By the terms of the contract the defendants were to notify the plaintiffs on or before the 15th day of January of each year how much bark they desired to furnish over said road, and they (the plaintiffs) were to name the amount of bark they were willing to take at the market price. Instructions numbered 4 and 5, as offered by the defendant, in effect told the jury that if the defendants on or before the 15th day of January, 1902, named the amount of bark they desired to ship the plaintiffs, that it was the duty of the plaintiffs at once to name the amount of bark they would take.
As the contract did not fix the time when the plaintiffs were to say how much bark they would take, the law implied that they had a reasonable time within which to do so. ( Young v. Ellis, 91 Va. 297, 301, 21 S.E. 480; Wilcox v. Southern Ry. Co., 99 Va. 394, 39 S.E. 144), and the court properly modified the instructions in that respect.
What has been said in reference to the defendants' instructions Nos. 4 and 5 applies equally to the objections made to the court's action in giving thin plaintiffs' instruction No. 4.
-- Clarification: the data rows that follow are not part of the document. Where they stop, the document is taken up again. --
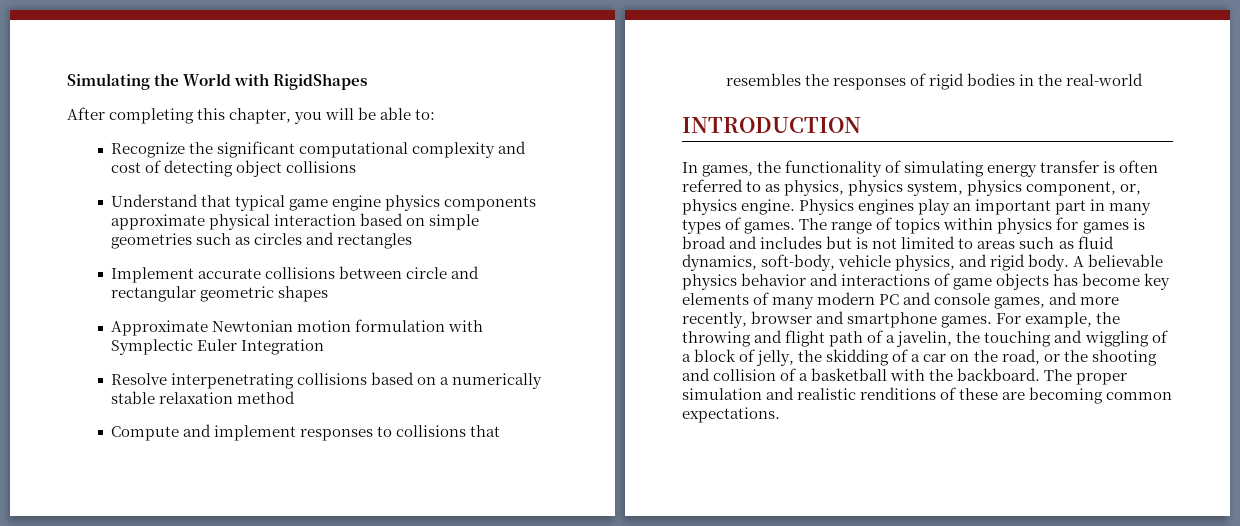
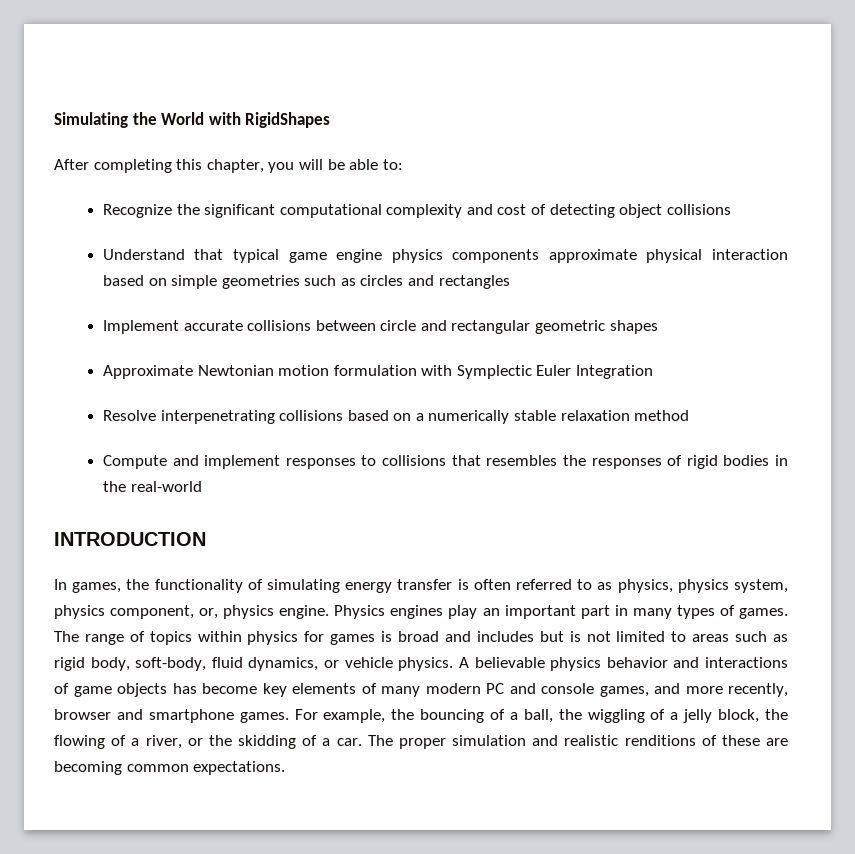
- The range of topics within physics for games is broad and includes but is not limited to areas such as fluid dynamics, soft-body, vehicle physics, and rigid body.
+ The range of topics within physics for games is broad and includes but is not limited to areas such as rigid body, soft-body, fluid dynamics, or vehicle physics.
- For example, the throwing and flight path of a javelin, the touching and wiggling of a block of jelly, the skidding of a car on the road, or the shooting and collision of a basketball with the backboard.
+ For example, the bouncing of a ball, the wiggling of a jelly block, the flowing of a river, or the skidding of a car.

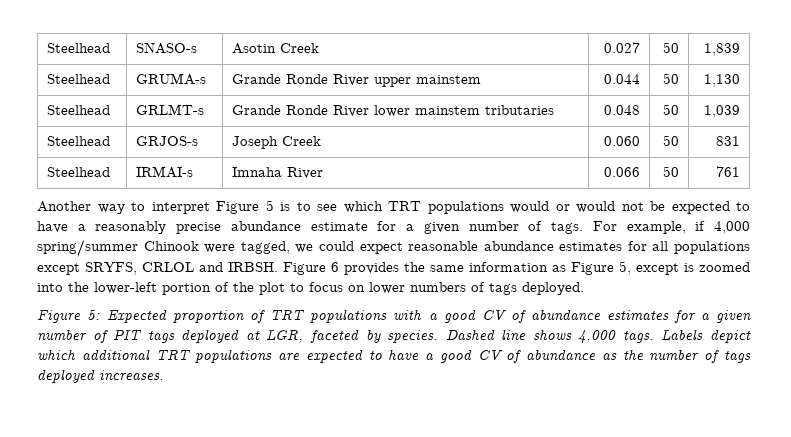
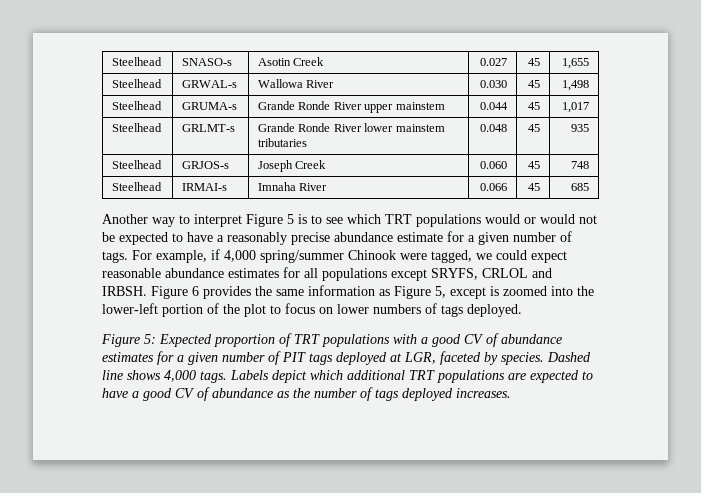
- Steelhead | SNASO-s | Asotin Creek | 0.027 | 50 | 1,839
+ Steelhead | SNASO-s | Asotin Creek | 0.027 | 45 | 1,655
+ Steelhead | GRWAL-s | Wallowa River | 0.030 | 45 | 1,498
- Steelhead | GRUMA-s | Grande Ronde River upper mainstem | 0.044 | 50 | 1,130
+ Steelhead | GRUMA-s | Grande Ronde River upper mainstem | 0.044 | 45 | 1,017
- Steelhead | GRLMT-s | Grande Ronde River lower mainstem tributaries | 0.048 | 50 | 1,039
+ Steelhead | GRLMT-s | Grande Ronde River lower mainstem tributaries | 0.048 | 45 | 935
- Steelhead | GRJOS-s | Joseph Creek | 0.060 | 50 | 831
+ Steelhead | GRJOS-s | Joseph Creek | 0.060 | 45 | 748
- Steelhead | IRMAI-s | Imnaha River | 0.066 | 50 | 761
+ Steelhead | IRMAI-s | Imnaha River | 0.066 | 45 | 685

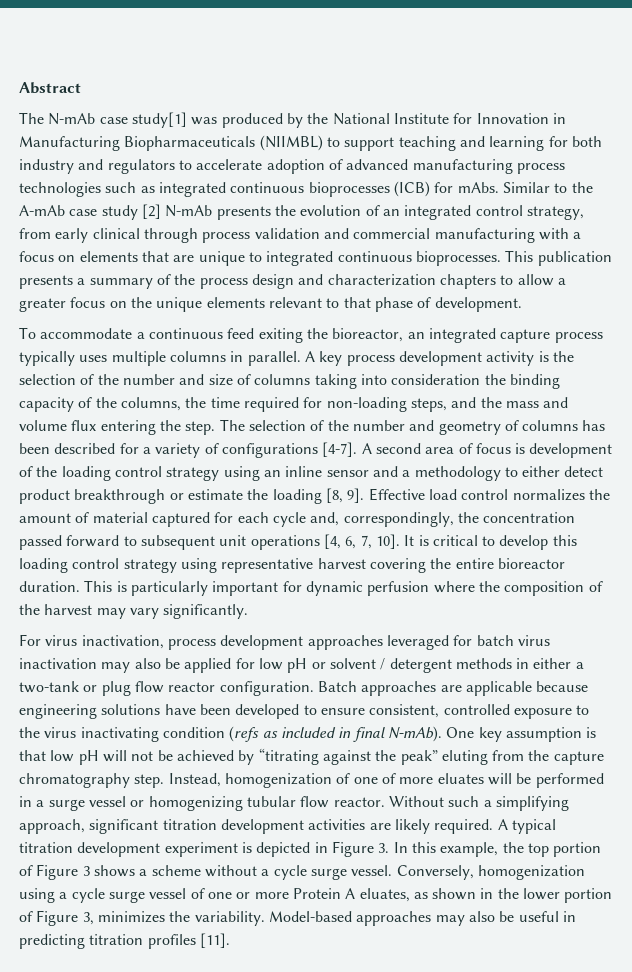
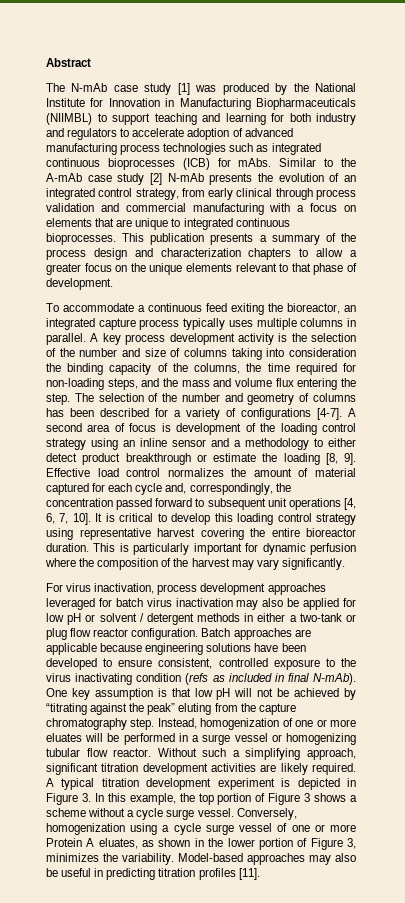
- The N-mAb case study[1] was produced by the National Institute for Innovation in Manufacturing Biopharmaceuticals (NIIMBL) to support teaching and learning for both industry and regulators to accelerate adoption of advanced manufacturing process technologies such as integrated continuous bioprocesses (ICB) for mAbs.
+ The N-mAb case study [1] was produced by the National Institute for Innovation in Manufacturing Biopharmaceuticals (NIIMBL) to support teaching and learning for both industry and regulators to accelerate adoption of advanced manufacturing process technologies such as integrated continuous bioprocesses (ICB) for mAbs.
- Instead, homogenization of one of more eluates will be performed in a surge vessel or homogenizing tubular flow reactor.
+ Instead, homogenization of one or more eluates will be performed in a surge vessel or homogenizing tubular flow reactor.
The refusal of the court to give instructions numbered from 7 to 13 inclusive, offered by the defendant, is assigned as error. No reason is given in the petition to sustain this assignment of error, and it seems to be little relied on in the briefs. It will, therefore, be sufficient to say that in so far as they announce correct principles of law applicable to the case such principles were substantially embraced in the instructions which were given, and there was no error in the court's refusing to give them.
As the judgment of the Circuit Court will have to be reversed, the verdict set aside and a new trial granted because of erroneous instructions given, as hereinbefore pointed out, it will be unnecessary to consider the remaining assignments of error as to the refusal of the court to arrest the judgment, and set aside the verdict for the reasons set out in the defendant's bill of exceptions Nos. 3 and 4.